COMP1927 - A*

When we talk about informed shortest path searches we normally mean A*. A* is a simple informed search that uses a heuristic to select which state to look at next, based on the probability of said state reaching the goal.

Dijkstra vs A*

Dijkstra's shortest path algorithm is essentially A* with a heuristic of 0. That is, it cares only about the distance covered thus far as to the shortest path (where distance is determined by edge weights).

Calculating Heuristics

Generally a heuristic (f*(x)) is an approximate (shown with an asterisk - *) of the sum of the path length so far (g(x)), and the estimated approximate distance to the goal (h*(x)).

(1)
\begin{equation} f^*(x) = g(x) + h^*(x) \end{equation}

Open and Closed Sets

One way of implementing A* (the * means approximate, as above) is to have two sets; an 'open' set of states that are being looked at, and a 'closed' state of sets that have already been dealt with.

Essentially if a state is in the open set it means we either haven't seen that configuration yet, or have found it with a shorter path. If it's in open it won't be in closed (so hence if a closed state is found with a better path, it is deleted from closed and the new one put into open)l.

The open set needs to be a priority queue (in order to support deletion of minimal elements) and the closed set can be anything that has quick retrieval times.

Algorithm

At it's core, A* is just an xfs, but with a priority queue rather than a stack or a queue.

Start with a pq comprising of the start state.

  • Whilst the pq isn't empty and we haven't found the goal
    • If the current state is the goal state, set found to true and exit.
    • Otherwise, examine the children states
      • If they're not in either set, add them to open.
      • If they're in the open set with a lower path, ignore them.
      • If they're in the open set with a higher path, change the pathlength in open to the new one.
      • If they're in closed with a lower path, ignore them.
      • If they're in closed with a higher path, swap the states (i.e. delete and add)
    • Add the current state to the closed set.
  • If we found the goal, print its path.

Bam done!

Code

// astar returns whether or not the goal was found
int astar (Data start, Data goal) {
 
   OpenSet open;
   ClosedSet closed;
 
   insert (open, start);
   int found = FALSE;
 
   int i;
 
   // While there are still states to look at
   // And we haven't found the goal
   while ((!isEmpty(open)) && (!found)) {
      Data current = delMin(open);
      if (same(current, goal)) {
         found = TRUE;
         insert (closed, goal);
      } else {
         // Look at each child and insert it into the correct set
         for (i = 0; i < NUM_CHILDREN; i++) {
            Data child = getChild(current, i);
            if (child != NULL) {
               if ((!contained(open, child)) && 
                   (!contained(closed, child))) {
                  insert(open, child);
               } else if ((contained(open)) && 
                            (isLower(open, child))) {
                  update(open, child);
               } else if ((contained(closed)) &&
                            (isLower(closed, child))) {
                  remove(closed, child);
                  insert(open, child);
               }
            }
         }
         // Insert the current Data into closed
         insert (closed, current);
      }
   }
 
   if (found) {
      printPath (closed, goal);
   }
 
   return found;
 
}

Admissibility

If a heuristic never over-estimates the path to the goal then we refer to it as admissible.

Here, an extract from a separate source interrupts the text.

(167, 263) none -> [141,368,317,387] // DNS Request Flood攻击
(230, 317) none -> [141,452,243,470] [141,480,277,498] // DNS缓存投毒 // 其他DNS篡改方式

Nymeyer says this makes A* optimal.

In order to create an admissible heuristic we calculate the exact cost of a relaxed version of the problem (i.e. a less complex version with less rules, e.g. using manhattan distance in sliding-puzzle).

If h is admissible then it guarantees that A* is complete; meaning that if a solution exists A* will find it.

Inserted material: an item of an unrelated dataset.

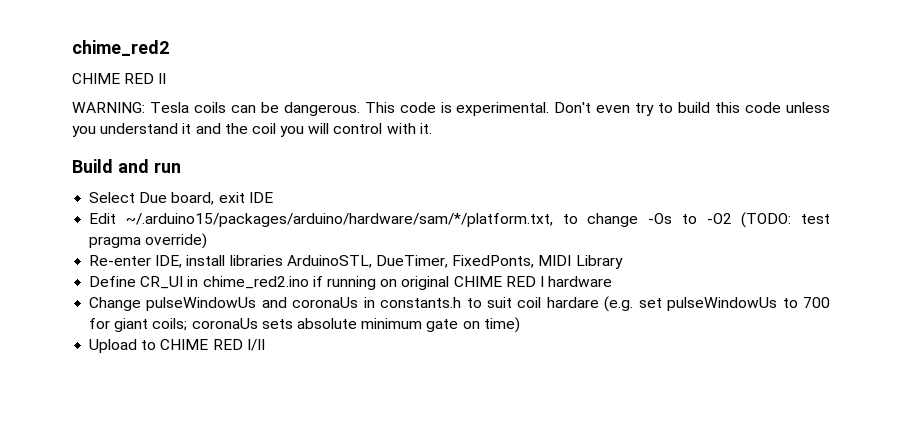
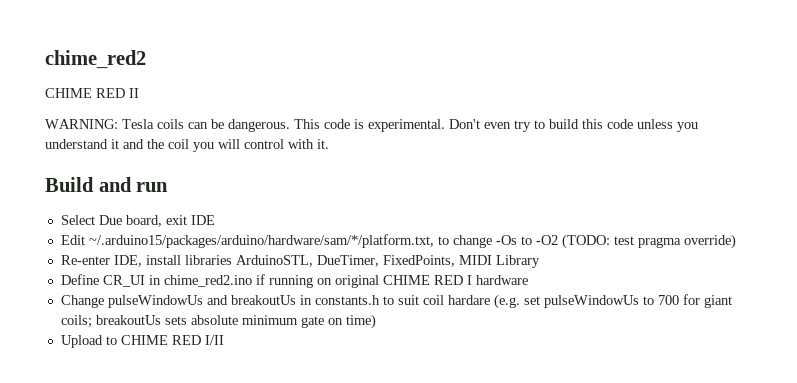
[452,255,535,268] FixedPonts, -> [382,255,455,267] FixedPoints,
[292,297,359,308] coronaUs -> [230,295,296,305] breakoutUs
[191,318,258,329] coronaUs -> [95,315,161,325] breakoutUs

Having a larger h which is still admissible is preferable, as it will be closer to reality (and more well-informed). This will allow fewer states to be expanded and create a lower EBF.

Effective Branching Factor

The Effective Branching Factor (EBF) of an expansion state is calculated as being the number of children any node of the expanded-states-tree has, assuming that with N nodes (num expanded states) and D levels (number of levels expanded down), the tree is uniform (i.e. every node has the same number of children).

(2)
\begin{align} N = \frac{e^{d+1} - 1}{e - 1} \end{align}

We can use the EBF to work out the quality of a heuristic. An ideal EBF to have is 1 (and hence we try to approach 1), because at that point there is a single path from start to goal and the heuristic is perfect.

Classification

Complete: Yes, unless there are infinitely many nodes with f <= cost of solution
Time Complexity: Exponential in [relative error in h× length of solution]
Space Complexity: O(numNodes) = keeps all nodes in memory.
Optimality: Yes, provided the heuristic is admissible (never overestimates the cost to the goal)

Iterative Deepening A*

Iterative Deepening Search in A* form is just an A* that is repeated with an increasing cut-off limit for how high f() (sum of path length + heuristic) can go.

It's a low-memory variant of A* (similarly to how dfs is low-memory compared to bfs).

IDA* is asymptotically as efficient as A* for domains where the number of states grows exponentially.